>>>>>

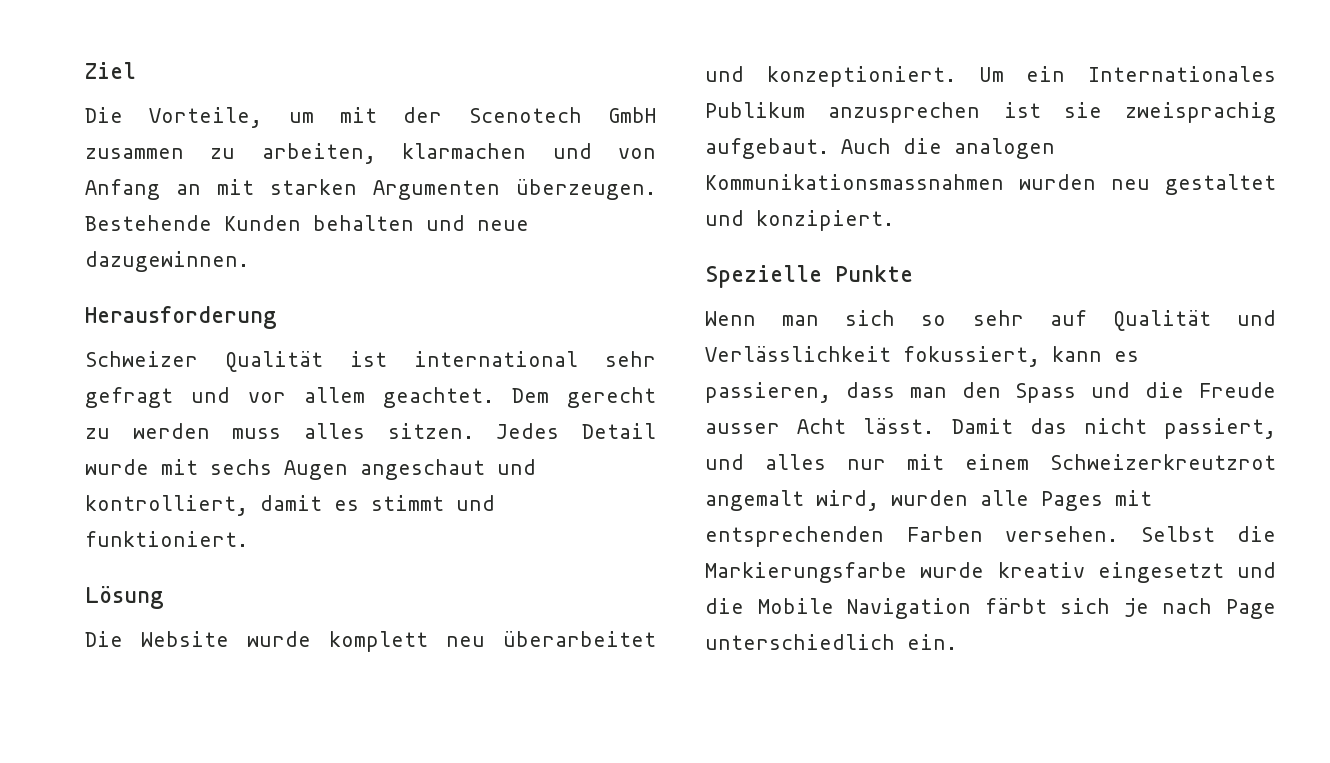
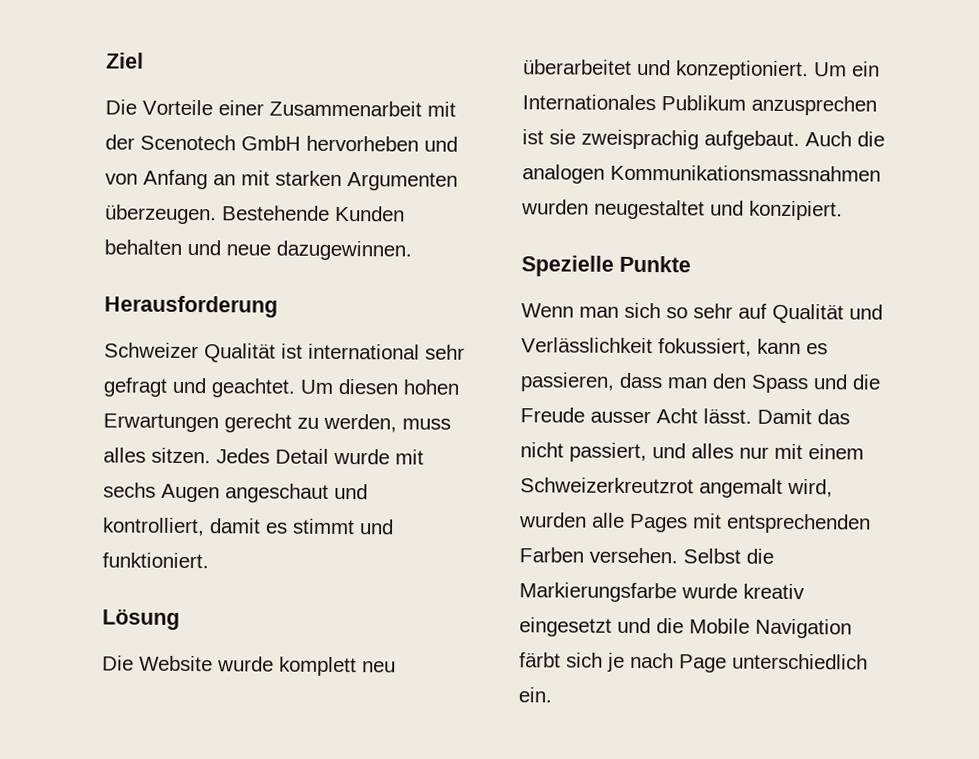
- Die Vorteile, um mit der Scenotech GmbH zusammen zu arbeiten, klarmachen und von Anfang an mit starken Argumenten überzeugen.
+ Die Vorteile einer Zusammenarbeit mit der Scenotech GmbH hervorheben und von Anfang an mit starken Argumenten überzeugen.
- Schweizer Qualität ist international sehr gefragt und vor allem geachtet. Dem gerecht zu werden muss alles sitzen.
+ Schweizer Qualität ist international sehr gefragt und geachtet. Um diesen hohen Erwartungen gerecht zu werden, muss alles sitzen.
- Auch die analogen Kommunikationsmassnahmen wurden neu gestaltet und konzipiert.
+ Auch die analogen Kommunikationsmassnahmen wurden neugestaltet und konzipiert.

<<<<<
>>>>>

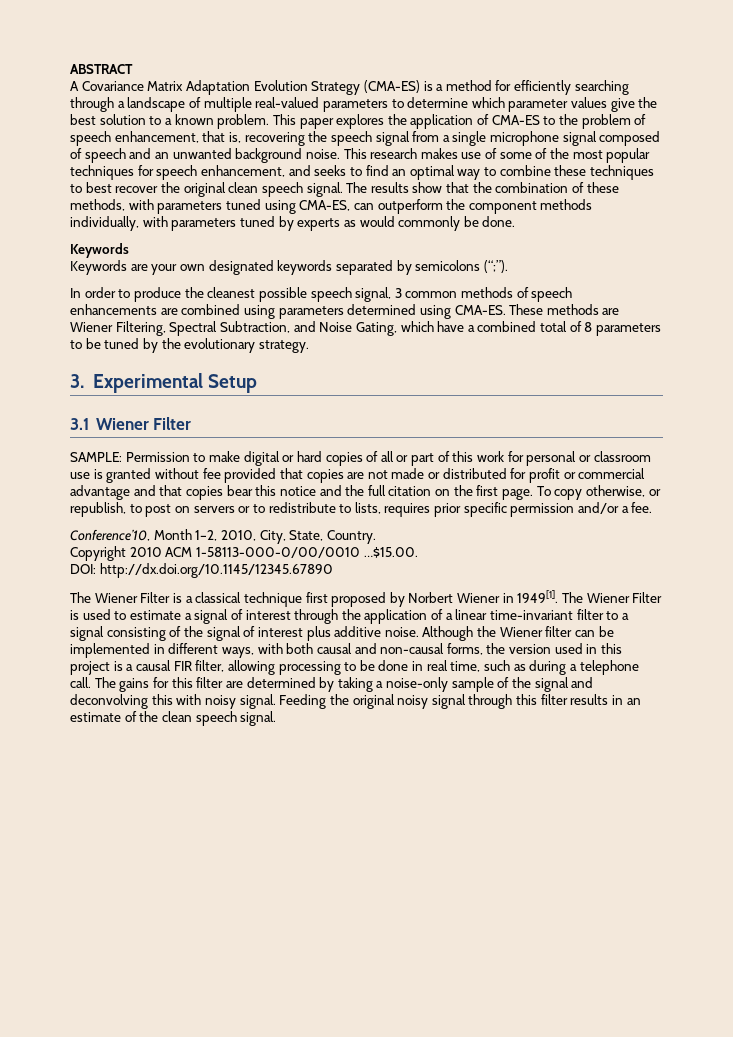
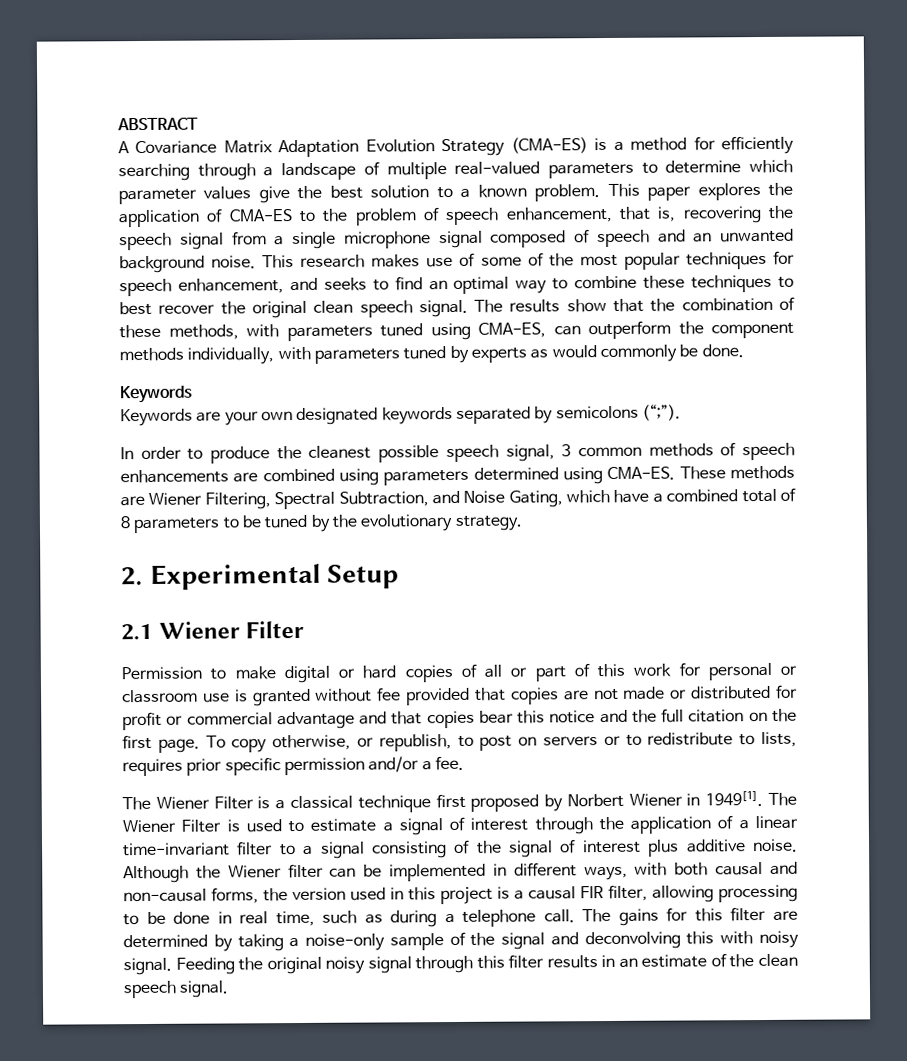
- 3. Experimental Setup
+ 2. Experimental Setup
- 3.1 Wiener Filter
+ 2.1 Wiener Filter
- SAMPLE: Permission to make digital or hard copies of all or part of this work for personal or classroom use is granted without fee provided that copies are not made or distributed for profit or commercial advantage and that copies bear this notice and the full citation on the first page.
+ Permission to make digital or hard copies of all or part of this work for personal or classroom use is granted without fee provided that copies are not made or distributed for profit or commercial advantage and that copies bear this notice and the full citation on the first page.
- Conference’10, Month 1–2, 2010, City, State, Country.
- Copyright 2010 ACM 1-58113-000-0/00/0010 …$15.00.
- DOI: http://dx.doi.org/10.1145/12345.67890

<<<<<
>>>>>

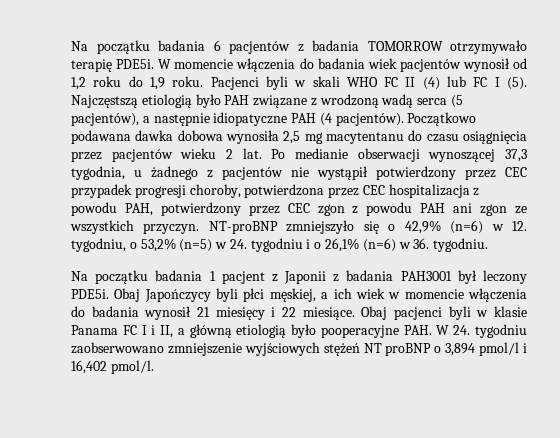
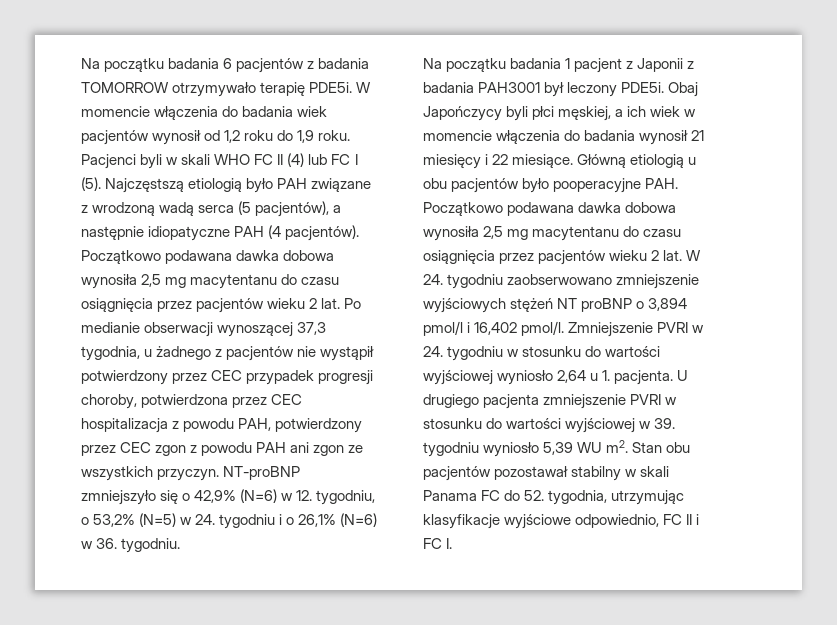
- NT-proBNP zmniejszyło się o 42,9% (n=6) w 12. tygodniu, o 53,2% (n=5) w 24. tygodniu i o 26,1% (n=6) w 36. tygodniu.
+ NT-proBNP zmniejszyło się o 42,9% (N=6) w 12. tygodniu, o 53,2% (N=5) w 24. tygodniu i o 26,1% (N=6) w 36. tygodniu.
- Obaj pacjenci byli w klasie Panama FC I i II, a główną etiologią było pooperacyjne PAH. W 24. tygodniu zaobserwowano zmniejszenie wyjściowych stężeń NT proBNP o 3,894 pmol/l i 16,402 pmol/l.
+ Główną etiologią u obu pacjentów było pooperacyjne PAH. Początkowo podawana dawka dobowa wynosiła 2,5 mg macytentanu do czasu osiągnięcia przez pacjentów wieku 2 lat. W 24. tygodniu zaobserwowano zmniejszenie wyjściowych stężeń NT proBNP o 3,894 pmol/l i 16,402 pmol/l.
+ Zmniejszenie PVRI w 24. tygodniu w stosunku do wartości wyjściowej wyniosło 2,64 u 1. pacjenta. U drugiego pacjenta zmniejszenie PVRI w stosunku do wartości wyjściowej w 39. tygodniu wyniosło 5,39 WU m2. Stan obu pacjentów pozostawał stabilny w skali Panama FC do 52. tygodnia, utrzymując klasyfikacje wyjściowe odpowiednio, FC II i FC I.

<<<<<

- **Work to complete**
Using the listing above, return word for word each line from the one that has "- Die Vorteile, um" through the one that has "neugestaltet und konzipiert.", and no line outside that range.

- **Answer to the exercise**
- Die Vorteile, um mit der Scenotech GmbH zusammen zu arbeiten, klarmachen und von Anfang an mit starken Argumenten überzeugen.
+ Die Vorteile einer Zusammenarbeit mit der Scenotech GmbH hervorheben und von Anfang an mit starken Argumenten überzeugen.
- Schweizer Qualität ist international sehr gefragt und vor allem geachtet. Dem gerecht zu werden muss alles sitzen.
+ Schweizer Qualität ist international sehr gefragt und geachtet. Um diesen hohen Erwartungen gerecht zu werden, muss alles sitzen.
- Auch die analogen Kommunikationsmassnahmen wurden neu gestaltet und konzipiert.
+ Auch die analogen Kommunikationsmassnahmen wurden neugestaltet und konzipiert.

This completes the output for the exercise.